“Tak kurang Ketua DPR, Puan Maharani meminta pemerintah, KAI bersama stakeholder terkait untuk lebih memprioritaskan persoalan keselamatan di jalur kereta api. Sistem dan keamanan pada jalur kereta api harus diperbaiki. Itu yang diminta Ketua DPR,” kata Yudi.
“Selain menyisakan luka mendalam, insiden di Bekasi Timur, Senin malam, 27 April 2026, membuka wacana perlunya prioritas keselamatan penumpang perempuan di KRl,” kata Heri.
“Ini dapat dipahami karena semua korban,termasuk yang meninggal dunia adalah perempuan, mengingat gerbong paling belakang, khusus penumpang perempuan yang ditabrak KA Argo Bromo,” jelas Yudi.

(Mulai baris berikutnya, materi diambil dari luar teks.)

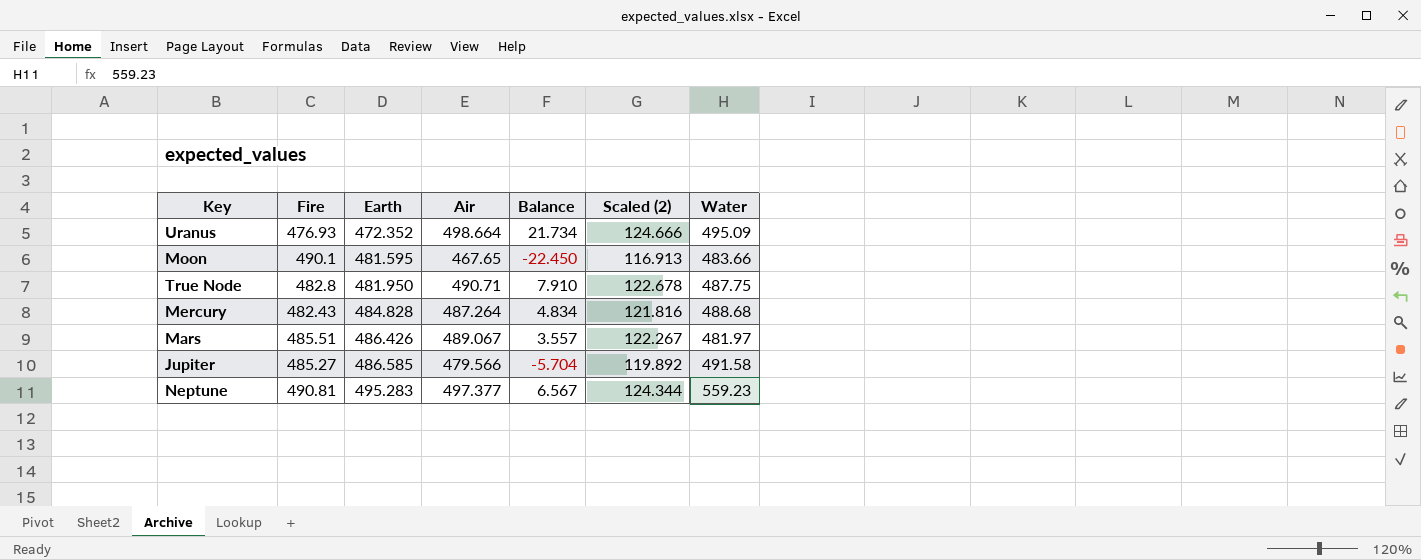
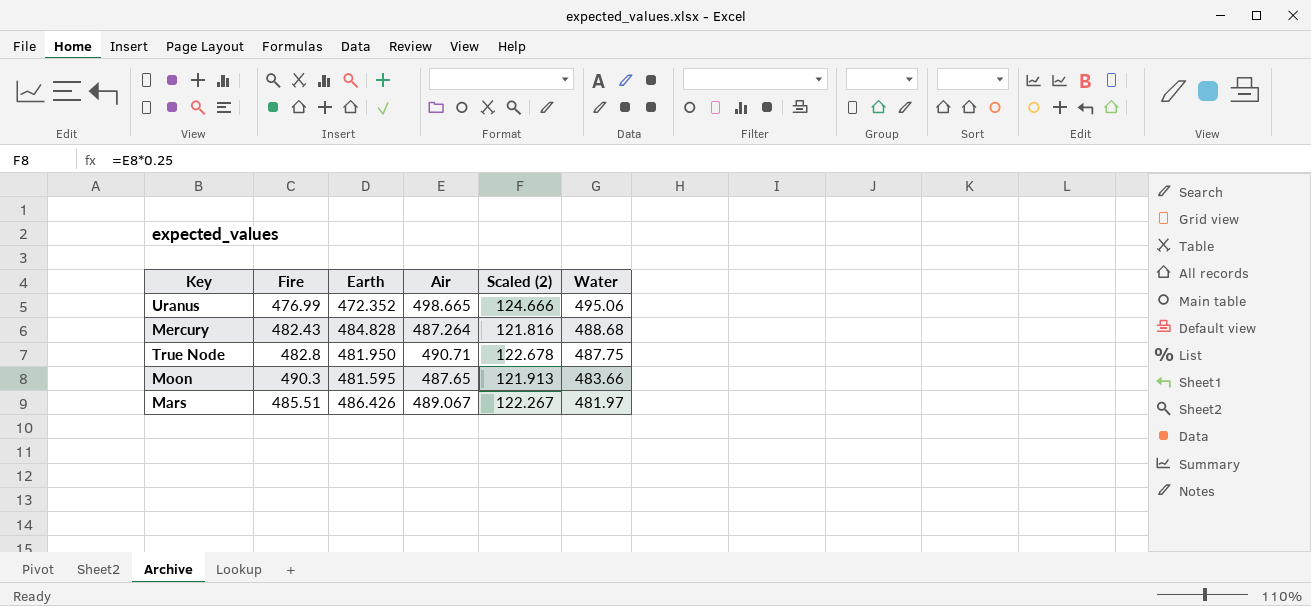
row order: Earth ascending -> Water descending
column Balance | formula: [Air] - [Fire] -> none
row Jupiter: 485.27 | 486.585 | 479.566 | -5.704 | 119.892 | 491.58 -> none
row Neptune: 490.81 | 495.283 | 497.377 | 6.567 | 124.344 | 559.23 -> none
Uranus | Fire: 476.93 -> 476.99
Uranus | Air: 498.664 -> 498.665
Uranus | Water: 495.09 -> 495.06
Moon | Fire: 490.1 -> 490.3
Moon | Air: 467.65 -> 487.65
Moon | Scaled (2): 116.913 -> 121.913

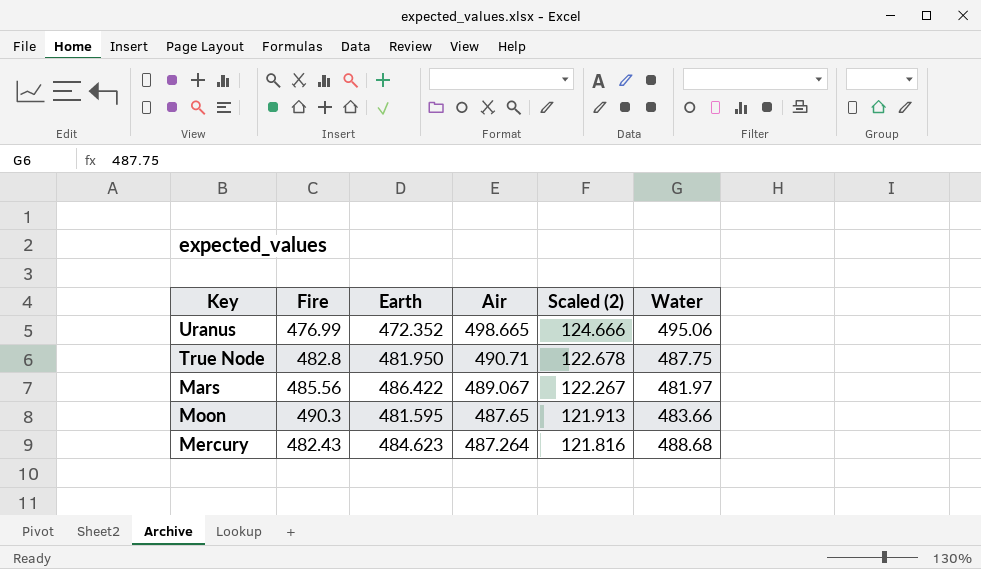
row order: Water descending -> Air descending
Mars | Fire: 485.51 -> 485.56
Mars | Earth: 486.426 -> 486.422
Mercury | Earth: 484.828 -> 484.623

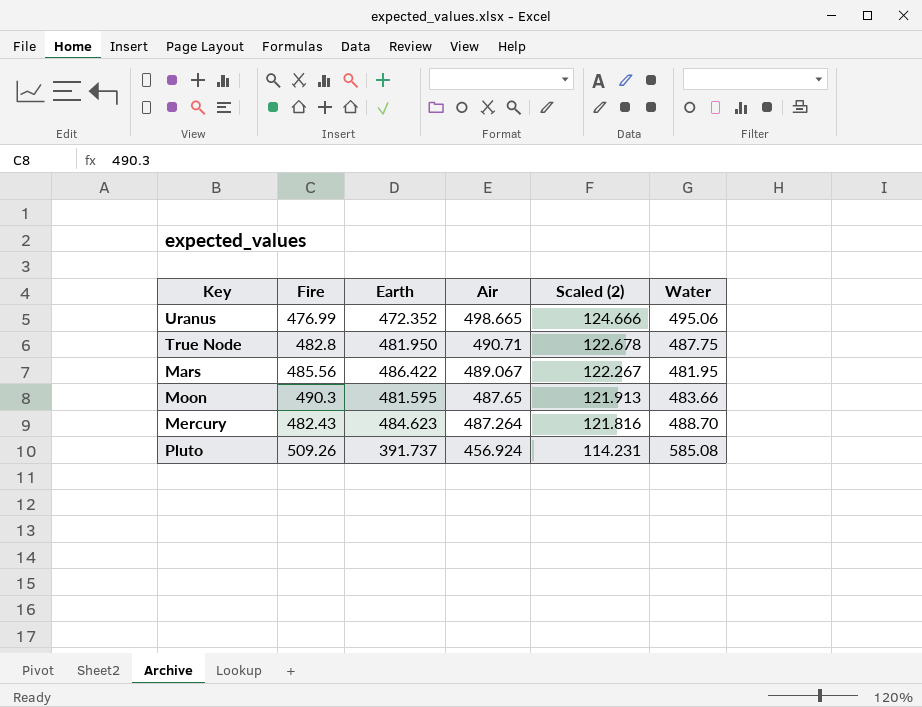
Mars | Water: 481.97 -> 481.95
Mercury | Water: 488.68 -> 488.70
row Pluto: none -> 509.26 | 391.737 | 456.924 | 114.231 | 585.08

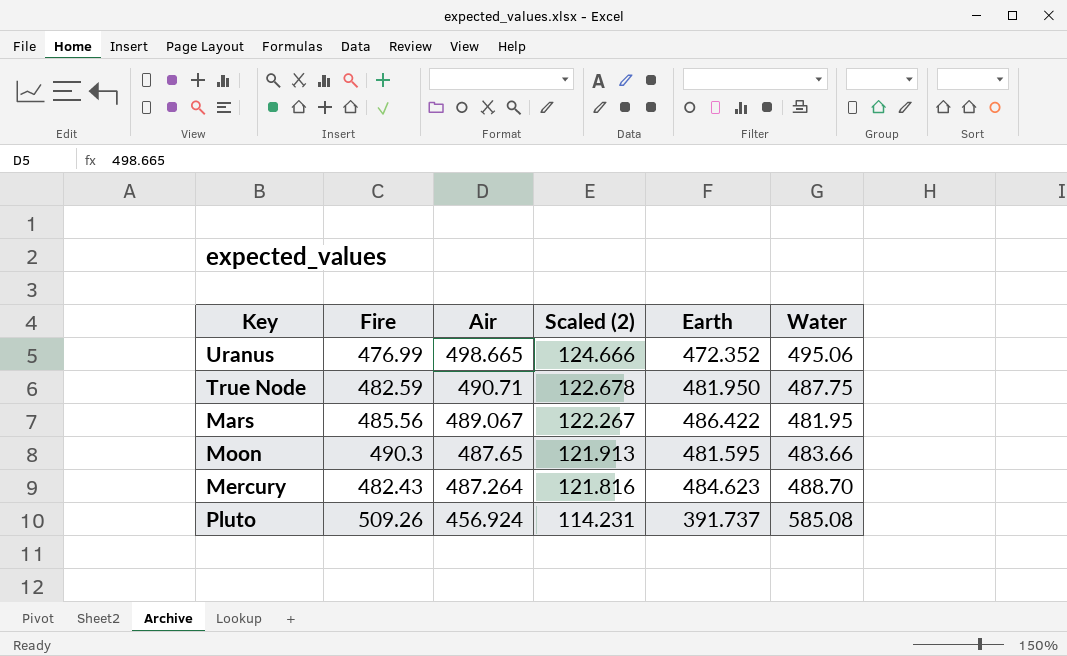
column Earth | position: 3 -> 5
True Node | Fire: 482.8 -> 482.59

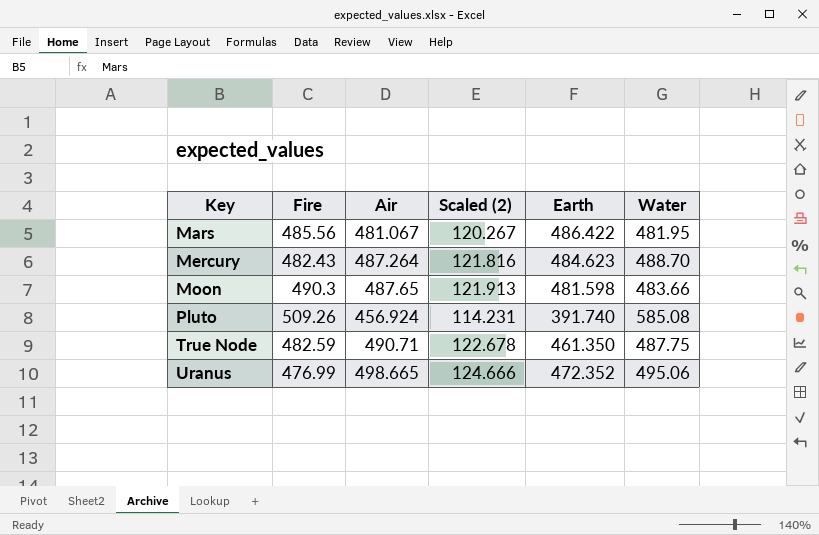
row order: Air descending -> Key ascending
Mars | Air: 489.067 -> 481.067
Mars | Scaled (2): 122.267 -> 120.267
Moon | Earth: 481.595 -> 481.598
Pluto | Earth: 391.737 -> 391.740
True Node | Earth: 481.950 -> 461.350

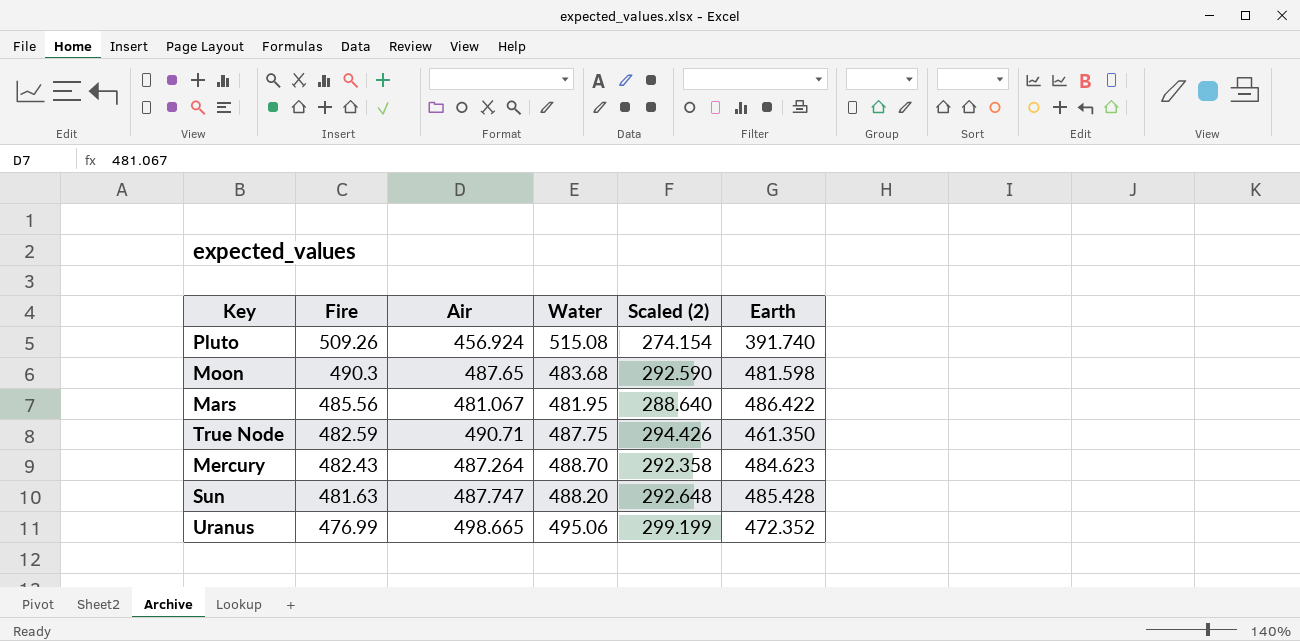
row order: Key ascending -> Fire descending
column Water | position: 6 -> 4
column Scaled (2) | formula: [Air] * 0.25 -> [Air] * 0.6
Pluto | Water: 585.08 -> 515.08
Moon | Water: 483.66 -> 483.68
row Sun: none -> 481.63 | 487.747 | 488.20 | 292.648 | 485.428

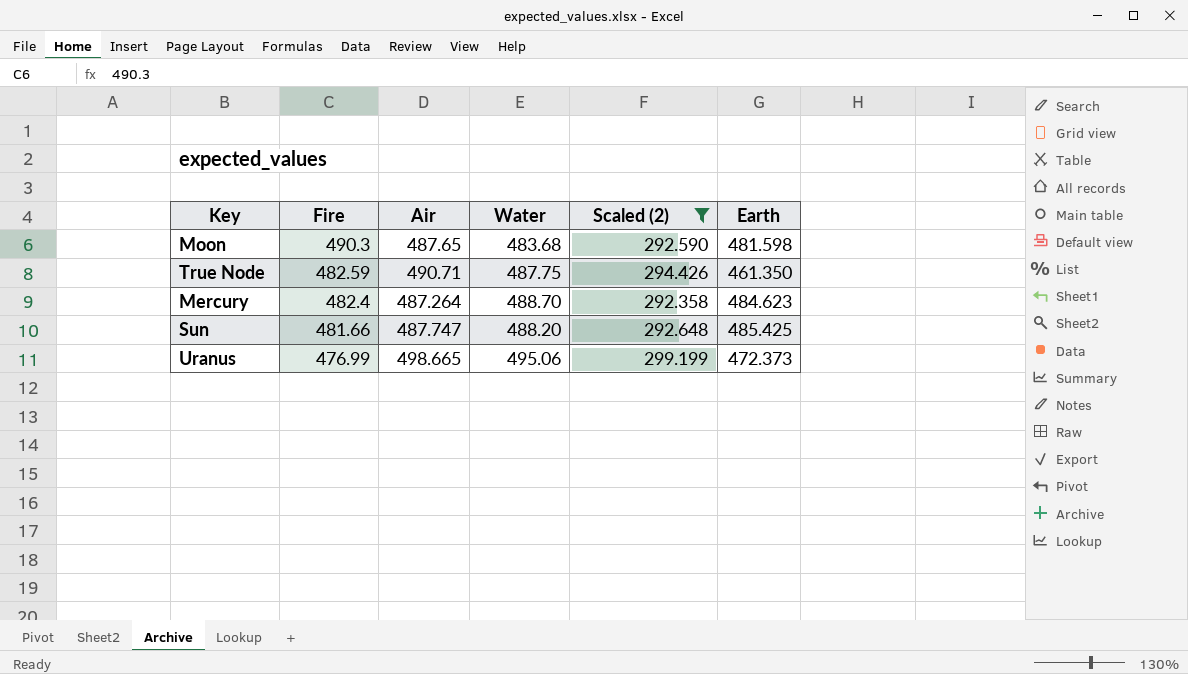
filter: none -> Scaled (2) >= 292.358
Mercury | Fire: 482.43 -> 482.4
Sun | Fire: 481.63 -> 481.66
Sun | Earth: 485.428 -> 485.425
Uranus | Earth: 472.352 -> 472.373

“Mencuat wacana, gerbong khusus perempuan sebaiknya ditempatkan di bagian tengah, jangan paling belakang atau paling depan. Ini demi menjamin keamanan dan keselamatan penumpang perempuan, jika terjadi benturan,” urai mas Bro.

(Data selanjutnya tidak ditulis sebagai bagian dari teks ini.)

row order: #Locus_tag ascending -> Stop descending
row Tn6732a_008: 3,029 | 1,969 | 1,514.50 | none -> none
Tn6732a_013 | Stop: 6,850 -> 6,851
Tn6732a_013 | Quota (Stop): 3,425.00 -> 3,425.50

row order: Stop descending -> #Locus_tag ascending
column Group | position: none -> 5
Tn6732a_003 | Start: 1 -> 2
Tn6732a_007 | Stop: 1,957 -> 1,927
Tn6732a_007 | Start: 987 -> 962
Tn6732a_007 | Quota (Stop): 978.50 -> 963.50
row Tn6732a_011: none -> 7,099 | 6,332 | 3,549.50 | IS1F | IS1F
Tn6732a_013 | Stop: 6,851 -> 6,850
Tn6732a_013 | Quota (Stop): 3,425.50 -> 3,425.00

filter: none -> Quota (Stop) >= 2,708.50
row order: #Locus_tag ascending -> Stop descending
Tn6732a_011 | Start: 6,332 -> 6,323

“Usulan tersebut dapat dipahami karena jika bicara kereta seruduk kereta atau KRL tertemper mobil di perlintasan, bukan kali ini saja terjadi. Baik yang hanya menimbulkan goncangan, korban luka - luka maupun meninggal dunia. Penyebabnya beragam, terlebih masih banyak perlintasan tanpa palang pintu,”urai Heri.